反倒是自小伺候季央的李嬤嬤不放心的千叮萬囑,這還不算完,她還給季央戴好帷帽,將人送到府外。
李嬤嬤對陸念道:“就有勞陸小姐照看我家小姐。”
陸念笑笑,“嬤嬤就放心吧。”
李嬤嬤扭身又開始囑咐螢枝,“你可要跟緊小姐,西片不要去,那裡繞來彎去的胡同多。”
陸念實在受不了李嬤嬤的念叨,拉著季央就走了。
“這李嬤嬤念起來也太可怕了。”她與季央咬著耳朵。
季央理解李嬤嬤緊張的原因,“你也知道我小時候走丟過,所以嬤嬤才不放心我出府。”
陸念感覺到出府後,季央牽著她的手明顯用力不少,也難怪她不愛出來,不僅是小時候有陰影,還有個李嬤嬤這麼左右不放心的。
還未走到東長街上,季央就發現街上的人多的離譜,烏泱泱的人摩肩擦踵,比中秋燈會時候人還多。

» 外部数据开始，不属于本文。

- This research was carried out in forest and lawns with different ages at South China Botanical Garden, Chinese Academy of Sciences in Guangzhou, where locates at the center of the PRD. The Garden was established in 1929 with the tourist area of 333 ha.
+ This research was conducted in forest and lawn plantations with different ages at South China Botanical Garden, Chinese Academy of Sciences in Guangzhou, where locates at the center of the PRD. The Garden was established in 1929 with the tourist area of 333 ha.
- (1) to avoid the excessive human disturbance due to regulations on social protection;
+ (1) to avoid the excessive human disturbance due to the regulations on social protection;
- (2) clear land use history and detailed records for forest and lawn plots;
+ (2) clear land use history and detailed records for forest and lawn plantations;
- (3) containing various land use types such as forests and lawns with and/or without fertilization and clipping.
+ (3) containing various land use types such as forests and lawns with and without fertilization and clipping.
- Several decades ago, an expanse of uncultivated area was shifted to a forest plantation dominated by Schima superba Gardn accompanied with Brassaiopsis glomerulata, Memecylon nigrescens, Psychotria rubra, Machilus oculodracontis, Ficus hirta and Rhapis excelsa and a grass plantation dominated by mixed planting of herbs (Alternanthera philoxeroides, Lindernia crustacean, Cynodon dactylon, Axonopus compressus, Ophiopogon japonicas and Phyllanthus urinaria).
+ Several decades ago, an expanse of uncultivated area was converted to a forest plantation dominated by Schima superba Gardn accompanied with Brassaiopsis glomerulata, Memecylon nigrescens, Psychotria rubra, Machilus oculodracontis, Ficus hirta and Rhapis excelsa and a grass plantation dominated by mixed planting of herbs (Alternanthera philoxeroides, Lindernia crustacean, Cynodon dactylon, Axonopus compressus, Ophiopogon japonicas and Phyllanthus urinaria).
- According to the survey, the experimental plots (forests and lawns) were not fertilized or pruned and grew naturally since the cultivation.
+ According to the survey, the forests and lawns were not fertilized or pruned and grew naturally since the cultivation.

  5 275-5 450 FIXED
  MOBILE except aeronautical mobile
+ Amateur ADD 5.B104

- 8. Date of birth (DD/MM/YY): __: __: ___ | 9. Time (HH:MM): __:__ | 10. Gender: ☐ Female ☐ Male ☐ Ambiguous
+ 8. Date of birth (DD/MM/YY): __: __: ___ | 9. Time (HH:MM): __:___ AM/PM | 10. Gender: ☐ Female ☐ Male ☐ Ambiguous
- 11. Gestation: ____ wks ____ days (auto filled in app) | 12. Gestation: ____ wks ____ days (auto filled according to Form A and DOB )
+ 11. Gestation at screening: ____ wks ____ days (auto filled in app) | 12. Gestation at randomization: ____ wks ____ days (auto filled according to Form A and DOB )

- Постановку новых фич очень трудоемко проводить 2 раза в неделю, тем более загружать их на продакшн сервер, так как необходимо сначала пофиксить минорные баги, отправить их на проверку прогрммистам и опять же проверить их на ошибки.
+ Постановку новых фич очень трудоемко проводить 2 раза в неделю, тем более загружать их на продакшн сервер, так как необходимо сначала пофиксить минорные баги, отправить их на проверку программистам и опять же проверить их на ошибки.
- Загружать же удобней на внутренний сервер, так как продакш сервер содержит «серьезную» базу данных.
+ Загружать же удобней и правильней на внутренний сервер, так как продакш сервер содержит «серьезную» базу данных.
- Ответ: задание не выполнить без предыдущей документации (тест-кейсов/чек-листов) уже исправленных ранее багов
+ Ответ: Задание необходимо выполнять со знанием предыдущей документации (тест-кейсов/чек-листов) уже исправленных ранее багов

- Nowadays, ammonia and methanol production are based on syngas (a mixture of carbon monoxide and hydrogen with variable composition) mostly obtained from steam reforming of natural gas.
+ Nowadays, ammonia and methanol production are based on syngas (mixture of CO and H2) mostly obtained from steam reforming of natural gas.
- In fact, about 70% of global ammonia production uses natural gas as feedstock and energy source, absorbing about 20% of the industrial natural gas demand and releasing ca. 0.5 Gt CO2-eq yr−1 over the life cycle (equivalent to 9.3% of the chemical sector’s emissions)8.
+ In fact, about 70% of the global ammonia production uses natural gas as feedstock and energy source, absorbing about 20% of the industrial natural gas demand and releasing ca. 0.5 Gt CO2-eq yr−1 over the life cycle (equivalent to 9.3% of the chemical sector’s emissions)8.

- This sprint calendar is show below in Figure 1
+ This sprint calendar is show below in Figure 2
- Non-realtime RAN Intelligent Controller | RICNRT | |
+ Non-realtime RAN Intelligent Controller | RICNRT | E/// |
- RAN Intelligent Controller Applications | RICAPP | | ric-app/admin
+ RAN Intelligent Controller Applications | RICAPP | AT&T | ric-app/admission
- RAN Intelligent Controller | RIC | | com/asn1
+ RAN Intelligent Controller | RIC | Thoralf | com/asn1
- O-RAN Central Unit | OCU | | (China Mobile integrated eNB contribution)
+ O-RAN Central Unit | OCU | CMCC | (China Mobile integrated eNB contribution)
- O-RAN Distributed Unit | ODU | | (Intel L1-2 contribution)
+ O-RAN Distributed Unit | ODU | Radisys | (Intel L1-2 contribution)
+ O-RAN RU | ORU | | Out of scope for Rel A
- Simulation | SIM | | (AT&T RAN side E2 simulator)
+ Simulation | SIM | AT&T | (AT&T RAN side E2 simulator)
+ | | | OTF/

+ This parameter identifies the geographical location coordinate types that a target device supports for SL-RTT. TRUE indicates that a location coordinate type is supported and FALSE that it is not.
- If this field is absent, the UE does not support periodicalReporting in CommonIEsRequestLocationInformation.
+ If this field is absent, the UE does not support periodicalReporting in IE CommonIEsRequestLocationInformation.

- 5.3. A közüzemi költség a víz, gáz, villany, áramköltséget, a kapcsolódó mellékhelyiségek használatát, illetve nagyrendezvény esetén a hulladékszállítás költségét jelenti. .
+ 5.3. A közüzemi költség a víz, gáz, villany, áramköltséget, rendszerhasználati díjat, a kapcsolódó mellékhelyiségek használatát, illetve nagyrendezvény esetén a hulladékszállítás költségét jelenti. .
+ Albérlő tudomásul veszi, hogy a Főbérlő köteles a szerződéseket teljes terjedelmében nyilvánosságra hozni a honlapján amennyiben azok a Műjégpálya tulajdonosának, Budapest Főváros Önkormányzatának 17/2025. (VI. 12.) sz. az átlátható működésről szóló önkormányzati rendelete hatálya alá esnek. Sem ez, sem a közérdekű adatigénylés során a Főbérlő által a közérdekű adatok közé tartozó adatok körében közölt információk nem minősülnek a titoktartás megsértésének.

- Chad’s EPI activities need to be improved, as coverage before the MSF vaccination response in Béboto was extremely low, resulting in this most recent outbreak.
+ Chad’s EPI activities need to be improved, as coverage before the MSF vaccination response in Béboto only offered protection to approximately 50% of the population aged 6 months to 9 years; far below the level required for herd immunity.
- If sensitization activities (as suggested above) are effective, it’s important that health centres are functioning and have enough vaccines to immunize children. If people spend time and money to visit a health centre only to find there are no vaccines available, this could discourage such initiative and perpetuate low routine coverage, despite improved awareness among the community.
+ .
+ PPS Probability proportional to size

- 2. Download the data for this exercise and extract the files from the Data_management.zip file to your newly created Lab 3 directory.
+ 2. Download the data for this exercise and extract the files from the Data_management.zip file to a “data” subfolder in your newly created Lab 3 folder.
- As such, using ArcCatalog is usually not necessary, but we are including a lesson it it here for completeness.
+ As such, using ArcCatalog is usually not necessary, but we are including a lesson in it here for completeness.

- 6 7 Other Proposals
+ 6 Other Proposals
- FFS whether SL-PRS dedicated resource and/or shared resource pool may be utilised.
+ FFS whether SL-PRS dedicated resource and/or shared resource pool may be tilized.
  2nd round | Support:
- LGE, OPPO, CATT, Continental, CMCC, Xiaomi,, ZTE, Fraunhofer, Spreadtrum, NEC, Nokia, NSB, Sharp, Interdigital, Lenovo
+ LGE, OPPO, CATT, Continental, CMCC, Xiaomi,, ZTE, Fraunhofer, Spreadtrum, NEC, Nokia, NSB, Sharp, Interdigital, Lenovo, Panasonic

季央被擠的與陸念貼在一起,她聲音微凝了無措,“怎麼那麼多人?”
陸念也沒搞清楚狀況,聽著周遭的人東一嘴西一嘴,“好像說是迎接驃騎大將軍凱旋。”
季央被人撞的踉蹌了一下,罩紗下的臉有些怯怯,她抿了抿唇道:“那我們回去吧。”